Joe K III slams breach of trust
Zuckerberg grilled for second day
WASHINGTON — U.S. Rep. Joseph Kennedy III pressed Facebook CEO Mark Zuckerberg yesterday on data-collection practices he says breached users’ trust, and for failing to address the greater societal concerns raised by the social media giant’s practices.
“One of the challenges with trust here is there is an awful lot of information that is generated that people don’t think they are generating, and that advertisers are being able to target because Facebook collects it,” Kennedy told Zuckerberg, who faced lawmakers on Capitol Hill for a second straight day yesterday.
Zuckerberg pushed back, saying that the social media platform does not disseminate non-public user data to advertisers, but rather uses such information internally to target ads to Facebook users based on the users’ activity.
“Facebook does the work to rank and target which ads are going to what people” by using metadata and other information based on users’ preferences and likes and communications, Zuckerberg said.

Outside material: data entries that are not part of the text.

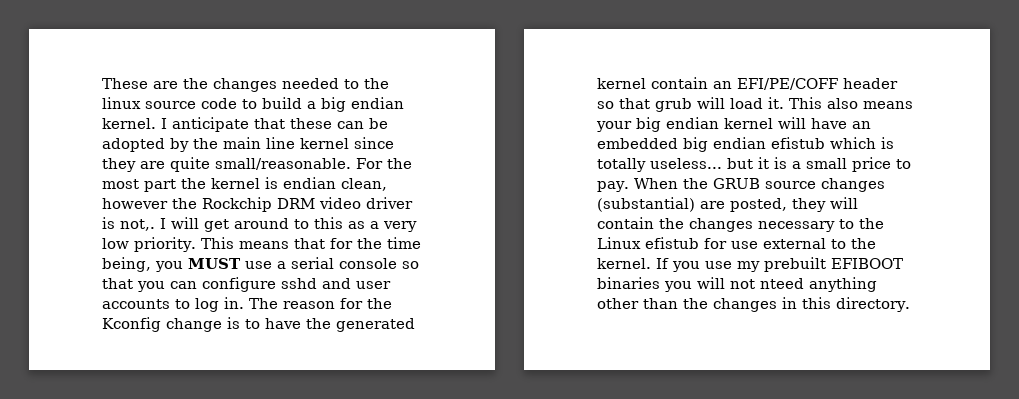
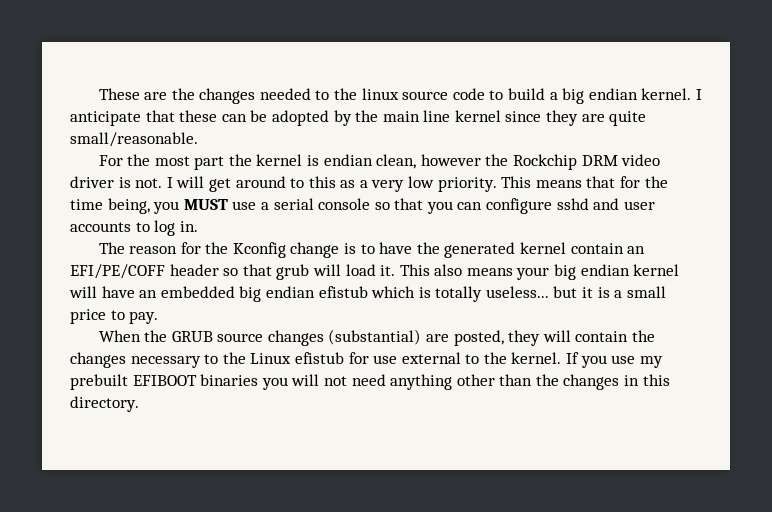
(351, 164) none -> (198, 139) //
[120,219,155,231] not,. -> [135,178,163,188] not.
(244, 303) none -> (198, 226) //
(629, 186) none -> (159, 317) //
[760,278,804,289] nteed -> [351,374,386,386] need

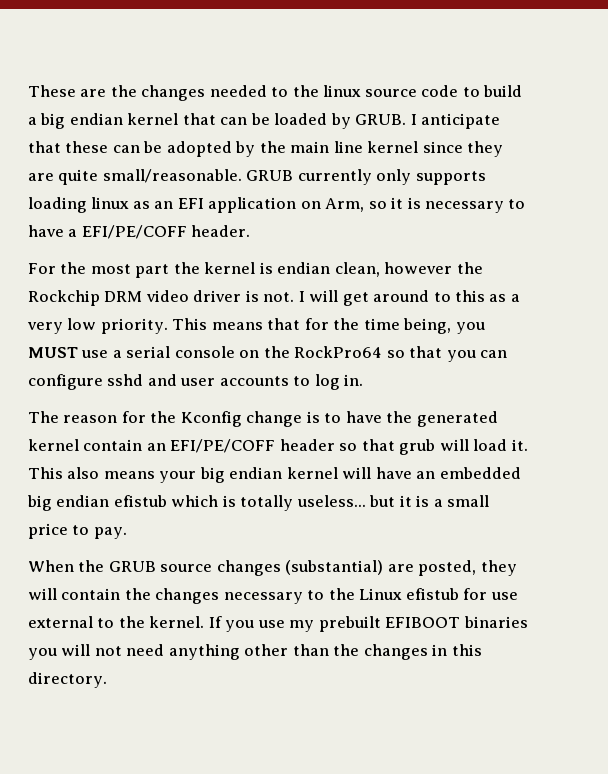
[641,88,692,100] kernel. -> [127,113,407,129] kernel that can be loaded by GRUB.
(198, 139) none -> [246,169,486,185] [28,197,526,213] [28,225,251,239] GRUB currently only supports loading linux as an EFI application on Arm, so it is necessary to have a EFI/PE/COFF header.
(371, 204) none -> [239,346,383,358] on the RockPro64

“Then I don’t understand how users then own that data,” Kennedy said, referring to Zuckerberg’s statement that users control their own data and how it is shared.
“You haven’t talked about the societal implication of it,” the Brookline Democrat added. “While I applaud some of the reforms that you are putting forward, the underlying issue here is your platform has become a mix of news, entertainment, social media that is up for manipulation — we’ve seen that with a foreign actor.”

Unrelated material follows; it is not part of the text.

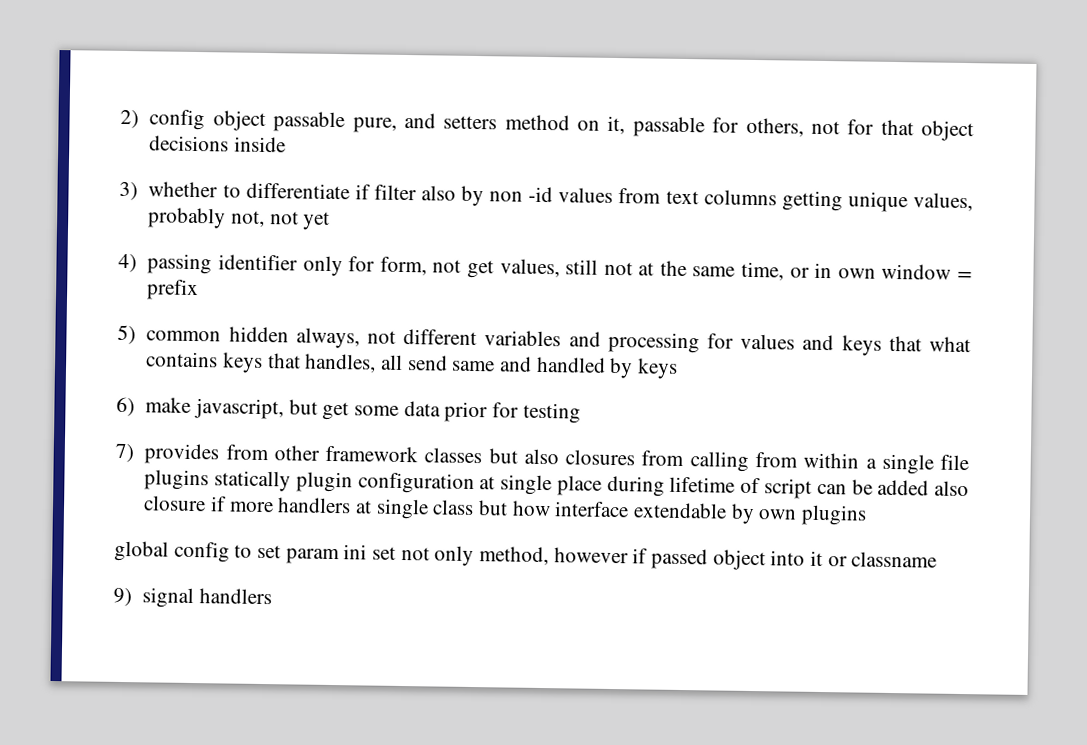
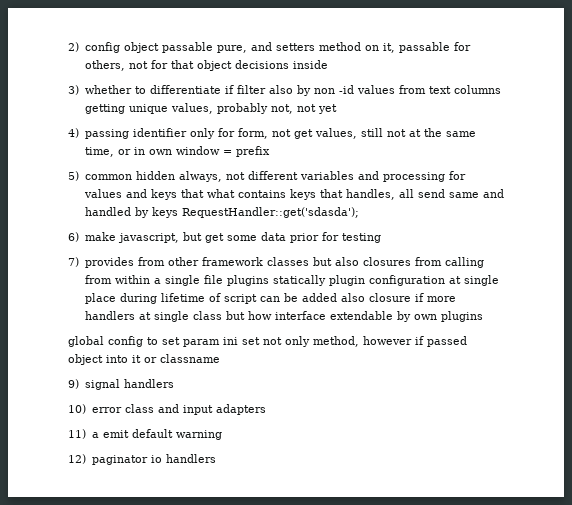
(679, 368) none -> [181,207,359,218] RequestHandler::get('sdasda');
(273, 596) none -> [68,404,266,415] [68,429,222,440] [68,454,216,465] // 10) error class and input adapters // 11) a emit default warning // 12) paginator io handlers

Zuckerberg told lawmakers yesterday that his own personal information was among that collected and sold by data-mining firm Cambridge Analytica, and that the company this week began notifying the other 87 million users whose data was captured.

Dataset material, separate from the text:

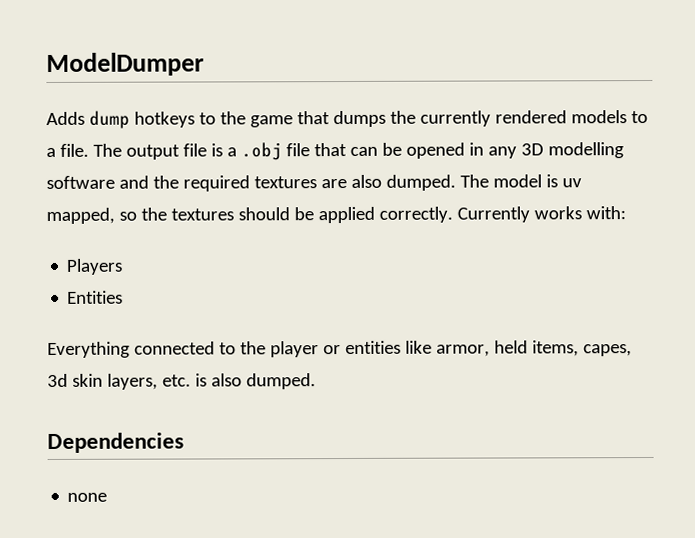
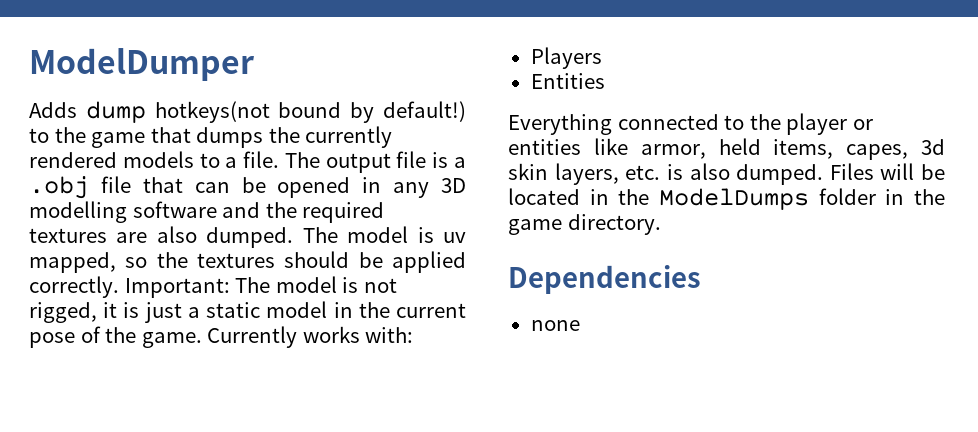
[133,111,195,128] hotkeys -> [154,101,466,123] hotkeys(not bound by default!)
(453, 214) none -> [124,276,397,298] [29,301,467,323] [29,326,202,348] Important: The model is not rigged, it is just a static model in the current pose of the game.
(316, 381) none -> [829,163,945,180] [508,188,945,210] [508,214,661,235] Files will be located in the ModelDumps folder in the game directory.

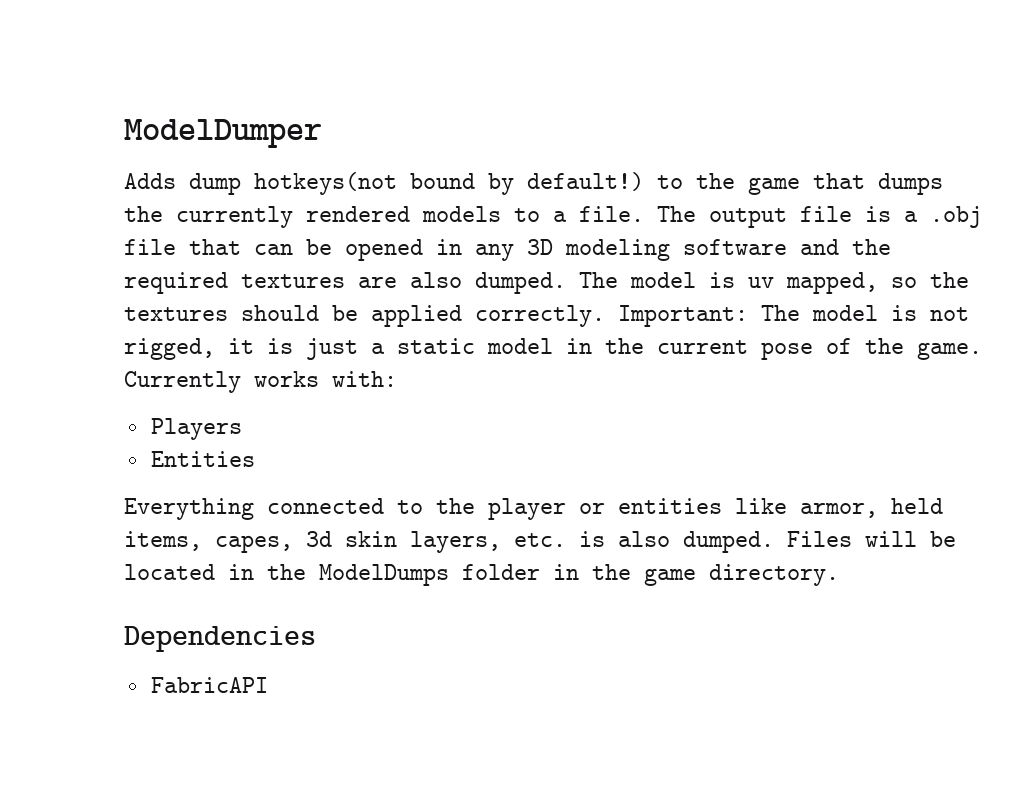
[29,201,127,223] modelling -> [565,239,670,261] modeling
[530,320,580,331] // none -> [150,677,268,693] // FabricAPI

Yesterday, Cambridge Analytica acting CEO Alexander Tayler stepped down, having taken over only after CEO Alexander Nix was suspended last month over the data-mining scandal. A lawmaker delivered that news to Zuckerberg as he sat through hours of questioning by the House Energy and Commerce Committee.
Zuckerberg also was grilled about whether the social media platform was politically biased against Republicans, whether it failed to adequately address claims of racial bias and whether he would support any of a number of bills-being proposed to rein in the company’s privacy protection practices.
Although Zuckerberg stopped short of embracing specific legislation, he said regulation of the social media industry is “inevitable.” But he warned that legislation that is too broad would stifle competition from startups.